Who we are

RECOVER Injury Research Centre is a joint initiative of the Queensland Motor Accident Insurance Commission (MAIC) and The University of Queensland. RECOVER is a leading research centre based in Queensland, Australia.

RECOVER is located at The University of Queensland Herston campus, sitting within the Faculty of Health and Behavioural Sciences. The Centre conducts research, education and service activities in three key areas:

  • Technology-enabled rehabilitation
  • Improving health outcomes after musculoskeletal injury
  • Optimising recovery after compensable injury

RECOVER is associated with two other major research activities; the National Health and Medical Research Council (NHMRC) Centre for Research Excellence in Recovery Following Road Traffic Injuries and the NHMRC Centre for Research Excellence in Telehealth.


The mission of RECOVER is to optimise the physical, psychological, communication, social and vocational recovery of people following injury, especially when caused by road traffic crashes.

Our research focuses on developing, validating, and translating client-centred interventions to reduce disability for individuals who sustain a personal injury in a road traffic crash.


    RECOVER’s history dates back to the early 1990s, when the then Queensland Insurance Commissioner, Mr Graham Hughes, pursued his ambition to invest in research aimed at improving road safety and recovery after a road traffic crash. His vision and determination led to the Motor Accident Insurance Act, which the Queensland Parliament passed on September 1, 1994. This important Act established the Motor Accident Insurance Commission (MAIC) and guaranteed funding for road safety, injury rehabilitation and medical research. In 1996-97, two centres were established: The Centre of National Research on Disability and Rehabilitation Medicine (CONROD) (renamed RECOVER Injury Research Centre in 2016), and the Centre for Accident Research and Road Safety Queensland (CARRSQ).

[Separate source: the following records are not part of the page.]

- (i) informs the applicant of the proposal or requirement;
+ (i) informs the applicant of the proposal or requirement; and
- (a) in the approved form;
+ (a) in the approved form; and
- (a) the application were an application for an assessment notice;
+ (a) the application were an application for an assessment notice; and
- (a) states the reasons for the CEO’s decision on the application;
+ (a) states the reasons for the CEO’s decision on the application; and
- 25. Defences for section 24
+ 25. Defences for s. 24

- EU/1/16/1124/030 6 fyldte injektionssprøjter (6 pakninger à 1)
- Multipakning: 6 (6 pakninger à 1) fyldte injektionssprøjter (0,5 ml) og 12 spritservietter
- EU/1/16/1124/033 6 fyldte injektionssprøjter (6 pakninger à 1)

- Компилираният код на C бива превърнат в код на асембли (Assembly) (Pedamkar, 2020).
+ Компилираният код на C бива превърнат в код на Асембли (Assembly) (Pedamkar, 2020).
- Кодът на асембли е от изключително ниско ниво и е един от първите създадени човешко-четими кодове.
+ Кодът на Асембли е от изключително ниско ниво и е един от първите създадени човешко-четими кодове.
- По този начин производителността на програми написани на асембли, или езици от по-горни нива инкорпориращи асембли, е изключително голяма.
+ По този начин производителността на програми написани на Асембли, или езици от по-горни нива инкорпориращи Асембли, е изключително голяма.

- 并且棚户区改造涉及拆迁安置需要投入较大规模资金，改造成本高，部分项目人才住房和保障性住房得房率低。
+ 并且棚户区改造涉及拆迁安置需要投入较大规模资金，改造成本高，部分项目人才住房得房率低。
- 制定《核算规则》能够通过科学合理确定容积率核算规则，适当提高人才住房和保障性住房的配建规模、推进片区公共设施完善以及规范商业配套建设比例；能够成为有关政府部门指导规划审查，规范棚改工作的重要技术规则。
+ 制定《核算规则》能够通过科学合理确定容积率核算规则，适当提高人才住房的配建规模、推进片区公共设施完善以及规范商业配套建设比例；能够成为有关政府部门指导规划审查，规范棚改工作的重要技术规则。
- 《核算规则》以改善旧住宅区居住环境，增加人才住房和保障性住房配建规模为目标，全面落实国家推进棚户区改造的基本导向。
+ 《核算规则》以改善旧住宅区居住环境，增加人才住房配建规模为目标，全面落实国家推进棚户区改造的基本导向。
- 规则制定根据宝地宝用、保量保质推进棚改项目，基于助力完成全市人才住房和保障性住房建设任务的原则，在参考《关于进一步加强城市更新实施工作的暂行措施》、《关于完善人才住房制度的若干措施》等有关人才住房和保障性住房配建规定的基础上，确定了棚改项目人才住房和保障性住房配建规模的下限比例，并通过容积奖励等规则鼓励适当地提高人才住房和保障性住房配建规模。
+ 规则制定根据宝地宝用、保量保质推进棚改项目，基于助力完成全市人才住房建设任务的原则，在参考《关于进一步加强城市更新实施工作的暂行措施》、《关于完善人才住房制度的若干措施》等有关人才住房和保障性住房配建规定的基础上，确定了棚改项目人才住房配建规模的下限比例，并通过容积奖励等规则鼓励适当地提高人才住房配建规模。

    Both centres are funded by the Motor Accident Insurance Commission, which is a government regulatory authority responsible for the ongoing management of the Compulsory Third Party (CTP) scheme in Queensland. Since the commencement of the Motor Accident Insurance Act, the Commission has emphasised research initiatives in accident prevention, treatment and rehabilitation. Mr Neil Singleton is the current Insurance Commissioner.

    Mr Hughes was awarded an Honorary Doctor of Philosophy from The University of Queensland for his central role in conceiving and establishing CONROD. Mr Hughes was also awarded an Honorary Doctor of the University from Queensland University of Technology (QUT) for his central role in conceiving and establishing CARRSQ. In 2004, he was appointed Member of the Order of Australia in recognition of his contribution to research initiatives into road accident prevention, trauma treatment and rehabilitation, and public administration of insurance and workers’ compensation.


    Professor Rod McClure was Director of CONROD from 1997 to 1999. Professor Bellamy was appointed Director in 1999 and led the centre for 13 years. Professor Justin Kenardy, a leading expert in the psychology of traumatic injury, led the centre from 2012 to 2014. Emeritus Professor Gwendolen Jull, a world-leading researcher in the evaluation and management of neck pain, took on the Interim Directorship from 2014-2015. Professor Michael Sullivan, a renowned expert in the psychology of pain and disability, was Director of the centre in 2016, returning to McGill University, Canada in 2017. Professor Deborah Theodoros was the Director of RECOVER from 2017-2019 and has recently been replaced by Professor Trevor Russell, both of whom are world leaders in the field of telerehabilitation.

    Through the years, other leading researchers at CONROD and RECOVER included: Professor Michele Sterling, Professor Heidi Zeeman, Professor Elizabeth Kendall, Professor Luke Connelly and Professor Kevin Tetsworth.

    Structure and research

    CONROD evolved from a school centre based at The University of Queensland’s School of Medicine, into an increasingly influential research organisation spread over two Universities and three campuses. The centre was formally established in 1997, through a partnership between the Motor Accident Insurance Commission, the Queensland Institute of Medical Research (QIMR) and The University of Queensland. In 2000, Griffith University became a research partner of CONROD, adding increased depth and breadth to the research conducted at the centre.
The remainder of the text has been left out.